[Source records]
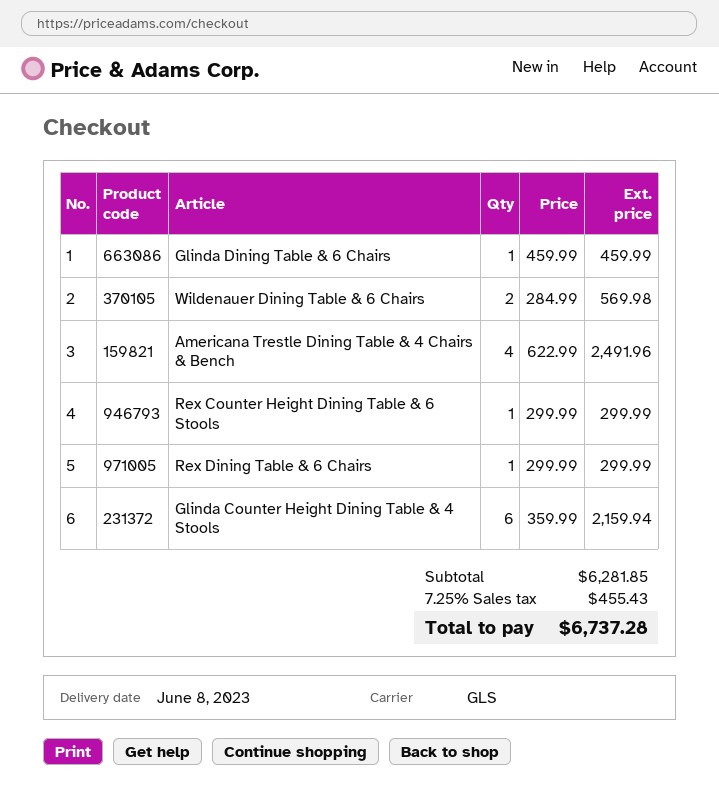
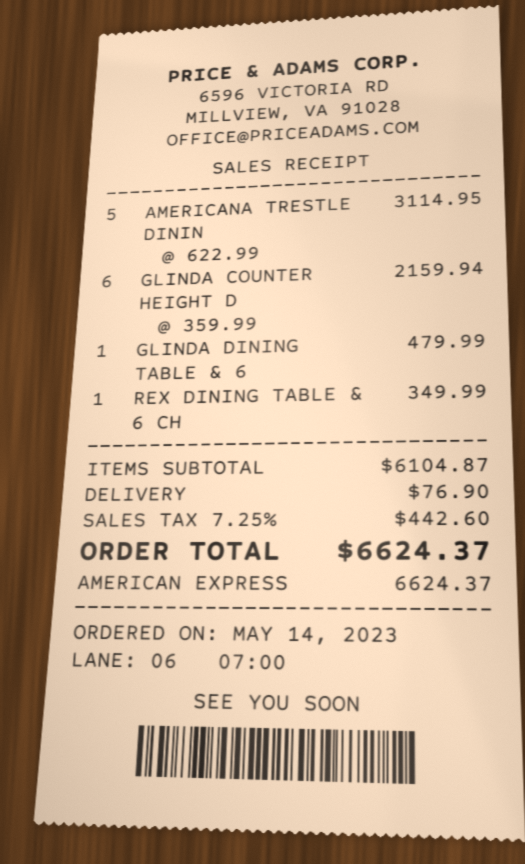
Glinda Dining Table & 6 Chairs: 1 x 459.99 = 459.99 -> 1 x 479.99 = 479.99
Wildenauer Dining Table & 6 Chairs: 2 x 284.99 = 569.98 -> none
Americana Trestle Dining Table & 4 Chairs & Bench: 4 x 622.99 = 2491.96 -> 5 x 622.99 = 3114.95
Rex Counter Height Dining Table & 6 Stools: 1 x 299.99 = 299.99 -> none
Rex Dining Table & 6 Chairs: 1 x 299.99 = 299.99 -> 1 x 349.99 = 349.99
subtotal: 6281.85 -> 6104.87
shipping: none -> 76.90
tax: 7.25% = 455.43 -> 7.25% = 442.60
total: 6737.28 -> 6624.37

* * *

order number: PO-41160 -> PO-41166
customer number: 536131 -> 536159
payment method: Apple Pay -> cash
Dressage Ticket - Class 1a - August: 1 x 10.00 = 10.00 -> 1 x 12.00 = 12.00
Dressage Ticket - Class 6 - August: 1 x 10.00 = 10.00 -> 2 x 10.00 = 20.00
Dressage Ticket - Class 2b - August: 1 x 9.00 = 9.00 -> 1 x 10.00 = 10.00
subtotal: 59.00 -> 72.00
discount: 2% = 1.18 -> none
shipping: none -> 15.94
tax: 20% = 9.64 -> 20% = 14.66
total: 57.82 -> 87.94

WORK TO COMPLETE. Copy the lines above exactly, beginning at the line that has "Wildenauer Dining Table" and stopping after the line that has "total: 6737.28 -> 6624.37", and omit the rest.

EXERCISE SOLUTION.
Wildenauer Dining Table & 6 Chairs: 2 x 284.99 = 569.98 -> none
Americana Trestle Dining Table & 4 Chairs & Bench: 4 x 622.99 = 2491.96 -> 5 x 622.99 = 3114.95
Rex Counter Height Dining Table & 6 Stools: 1 x 299.99 = 299.99 -> none
Rex Dining Table & 6 Chairs: 1 x 299.99 = 299.99 -> 1 x 349.99 = 349.99
subtotal: 6281.85 -> 6104.87
shipping: none -> 76.90
tax: 7.25% = 455.43 -> 7.25% = 442.60
total: 6737.28 -> 6624.37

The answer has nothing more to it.